TASK DIRECTIONS => Your answer must be an exact retyping of the line containing "I'm John, how" and every line after it through the end of the records below, with no pictures and nothing else.

DATASET EXCERPTS =>
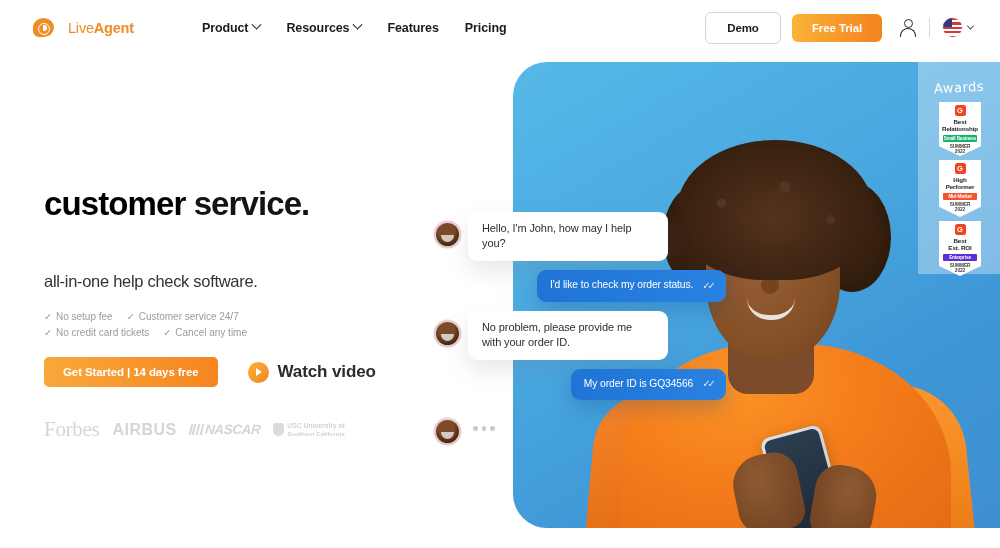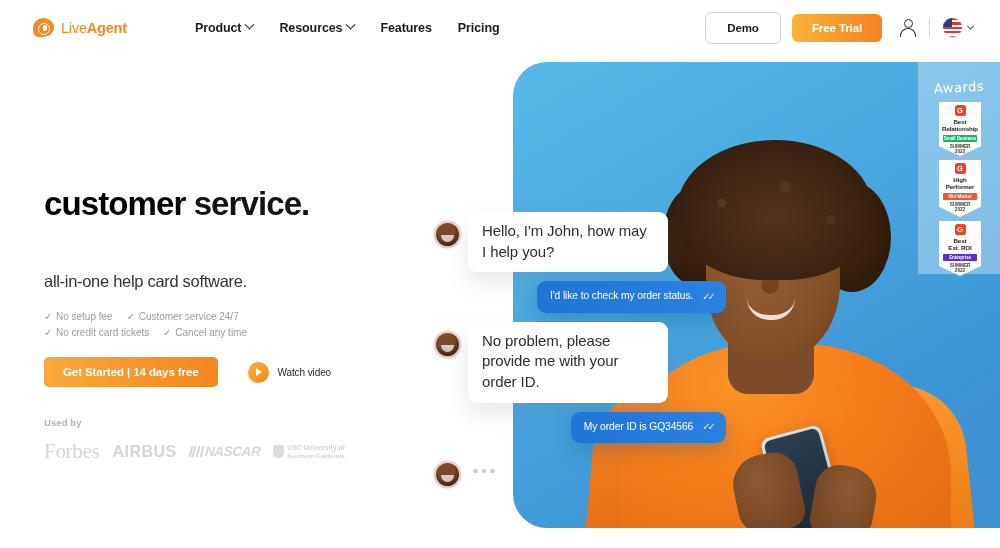"LiveAgent" .brand { gap: 7px -> 14px }
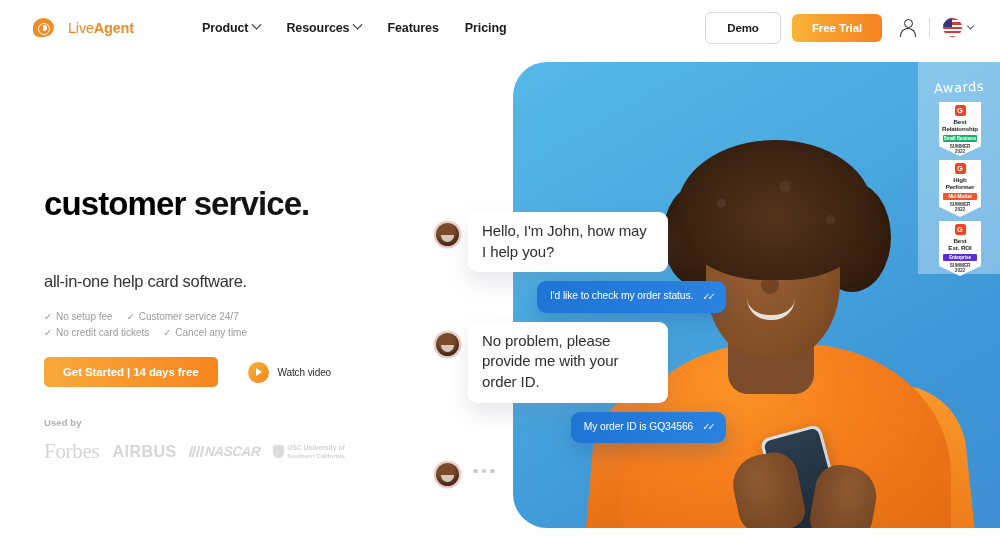"Hello, I'm John, how may" .bubble-in { font-size: 15px -> 11px }
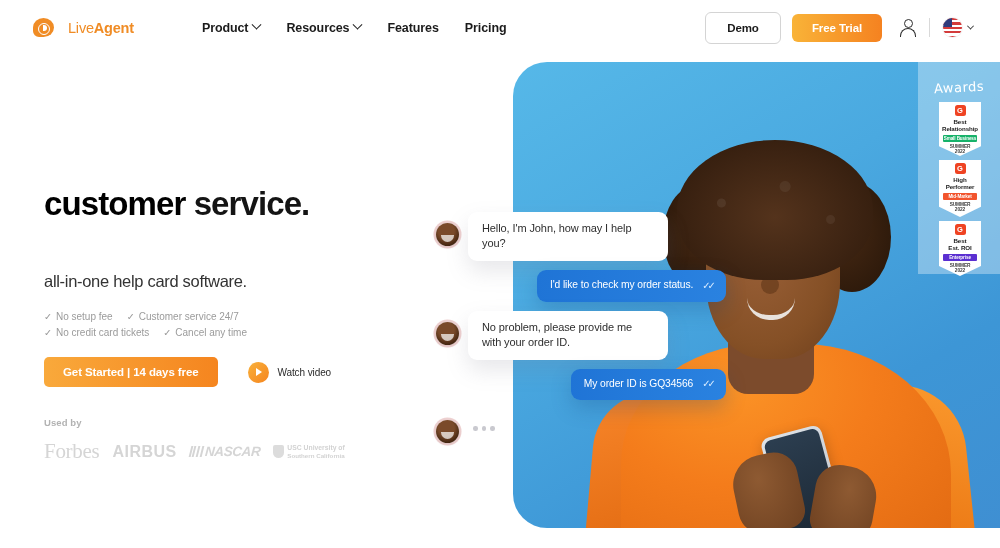"all-in-one help card software." span { text: card -> check }
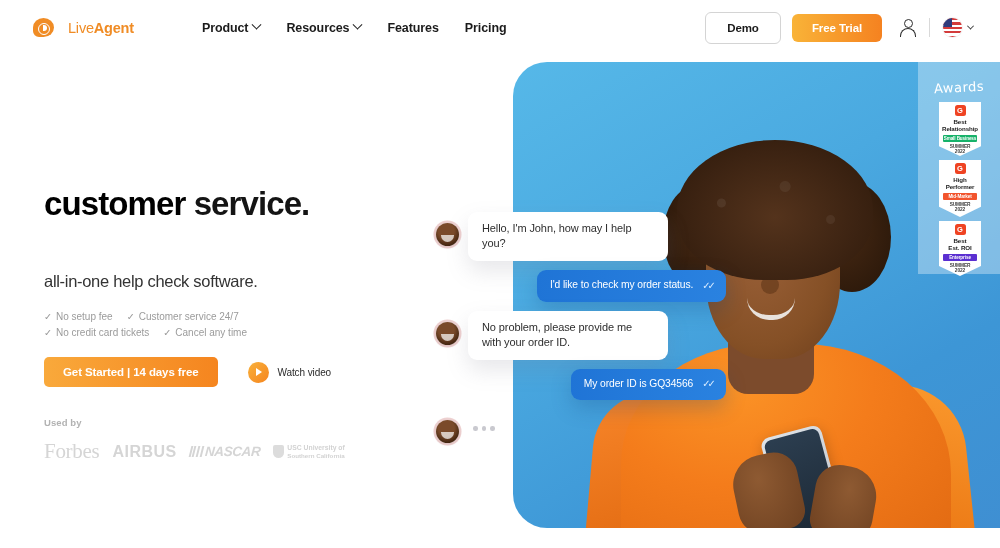"Watch video" .watch-label { font-size: 10px -> 17px; font-weight: 400 -> 700 }
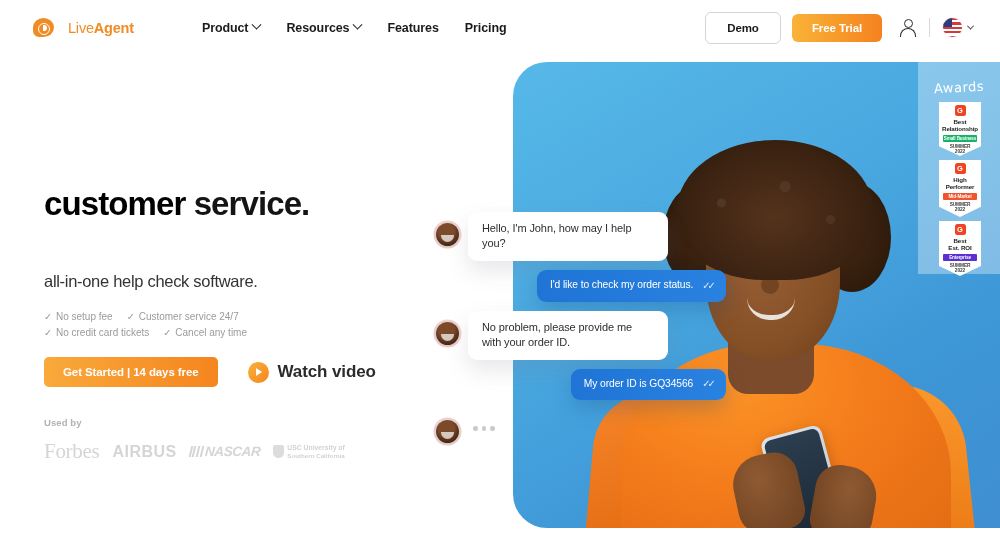"Used by" div.usedby-label { html: <div>Used by</div> -> none }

SOLUTION FOR THIS EXERCISE =>
"Hello, I'm John, how may" .bubble-in { font-size: 15px -> 11px }
"all-in-one help card software." span { text: card -> check }
"Watch video" .watch-label { font-size: 10px -> 17px; font-weight: 400 -> 700 }
"Used by" div.usedby-label { html: <div>Used by</div> -> none }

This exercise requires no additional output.